【ソドムの市のポスター】
SNAKEPIPE WROTE:
久しぶりにレンタルDVDでも借りに行こう、と出かけてみたけれど、「新作コーナー」には何ひとつ気になる映画がない。
ROCKHURRAHも同じだったようで、苦労して決めたのが次の2本。
1本は2人共以前に観たことがある「ソドムの市」で、監督別コーナーだったため隣に置いてあった「デカメロン」も追加。
2本だけだけど「パゾリーニ・デイ」と洒落込むことにした。(笑)
「デカメロン」はボッカチオ原作の同名小説から成っている映画だ。
デカメロンは名前は知ってても読んだことがないので調べてみると、イタリア版のアラビアン・ナイトのようなお話らしい。
時は1348年(一体何百年前だ?)ペストを恐れた男女10人が邸宅の中で退屈しのぎに10人が10話ずつ、合計100話の物語を語るお話だとか。
で、今回の映画「デカメロン」ではその中から7話が収録されている。
昔々××村でこんなことがありましたとさ、みたいな寓話や笑い話である。
パゾリーニ自身が高名な画家の一番弟子、という役柄で登場。
「夢の中のほうがうまく描けるのに、何故それでも絵を描き続けるのだろう」
と自問するところが印象的だった。
「ソドムの市」はマルキ・ド・サド侯爵の「ソドム百二十日あるいは淫蕩学校」が原作となっている映画で、1975年に謎の死をとげたパゾリーニの遺作でもある。
大統領、大司教、最高判事、公爵の4人の権力者が己の欲求のために欲望の館を作り、その中で行われる様々な行為について描いている作品である。
「地獄の門」「変態地獄」「糞尿地獄」「血の地獄」という4つの構成で成り立っている。(ダンテの神曲に倣っているらしい)
「地獄の門」でその館を作るまでのお話があり、「変態地獄」からは自らの実体験を話す「語り部女」に触発されながらそれぞれのテーマに沿った話が展開していく。
前述したように「変態」「糞尿」「血」の話なので、およそ考え得る限りの悪行—-背徳的で残酷なシーンが目白押しである。
時代設定を1944年のヒトラー占領下のイタリアとしたために、よりファシズム色が強くなっている。
お、この1944年というのは「4番煎じもおいしい?」「二人の情熱男の物語」の時に書いた「ハンニバル・ライジング」の時代設定と全く同じ!
ヨーロッパにおける1944年というのが、かなり重要な年だということが解りますな。
詳細は専門書に譲りますが。
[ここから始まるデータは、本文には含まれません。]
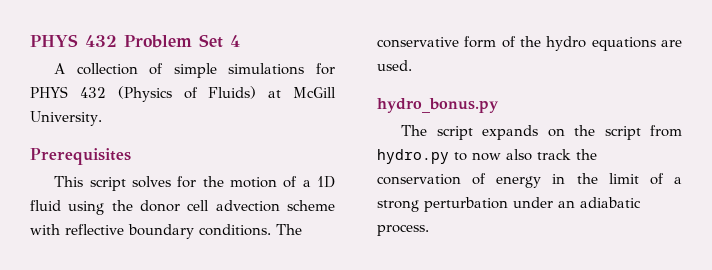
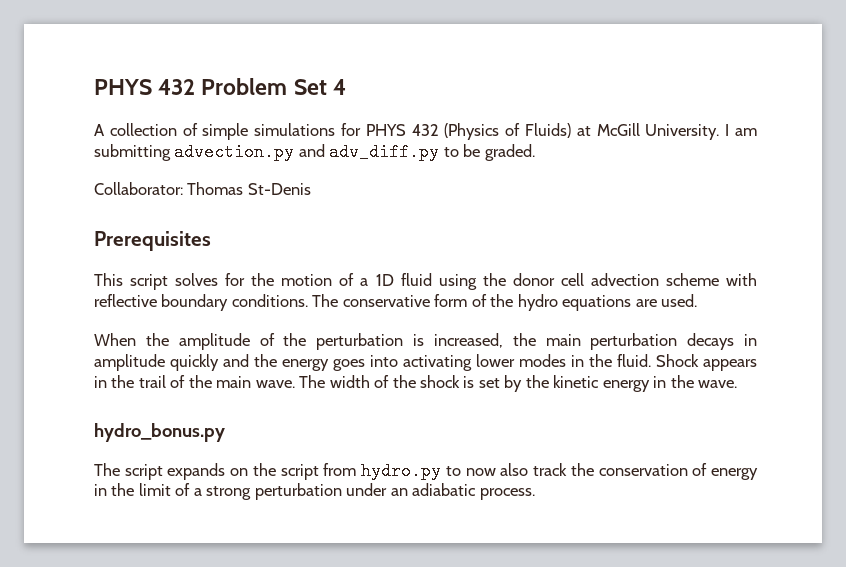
(102, 118) none -> [725,124,757,136] [94,143,535,161] [94,182,311,195] I am submitting advection.py and adv_diff.py to be graded. // Collaborator: Thomas St-Denis
(412, 65) none -> [94,333,757,350] [94,354,757,371] [94,375,738,392] // When the amplitude of the perturbation is increased, the main perturbation decays in amplitude quickly and the energy goes into activating lower modes in the fluid. Shock appears in the trail of the main wave. The width of the shock is set by the kinetic energy in the wave.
(笑)
「ソドムの市」はどうしても「変態映画」として認識されてしまいがちだけれど、パゾリーニ本人には
「変態・異常性欲・残虐行為を消費社会と現代の暗喩として用い、消費市場主義・快楽主義の後期資本主義社会に無理矢理適合させられている現代人の有様を描き出そう」
という主題を持っていたようである。(DVDの中より引用)
うむ、そう聞けば「成る程!」と思ってしまうSNAKEPIPE。
そしてもう一つ忘れてならないのはイタリア、という場所。
ローマ市内に世界最小の国家「ヴァチカン市国」がある国である。
カトリック教会の総本山、全市民が何かしらの聖職者というキリスト教とは切っても切れない関係にある国だ。
そのためなのかキリスト教の「7つの大罪」(傲慢 嫉妬 憤怒 怠惰 強欲 暴食 色欲)に触れる表現が多い。
「デカメロン」の中で「姦淫は大した罪ではないと神に言われた話」とか「尼僧も男性に興味津々の話」とか「僧侶が人妻をかどわかそうとする話」など、やはりキリスト教と深い関係のある話が多々登場する。
規範、規定や規律のような厳格な約束があるからこそ、破りたくなる輩が出るのか。
日本人は武士道の影響から「恥」を最も悪いことと認識する民族だが、キリスト教徒の場合は「罪」に重い意識を持つようである。
その意識の違いを文化の違いと言ってしまえばそれまでかもしれないけど。(笑)
30年以上前の映画であるが、今観ても充分衝撃的だった。
宗教的アナーキスト(こんな言葉があるのか?)パゾリーニの他の作品も観る機会を持ちたいと思った。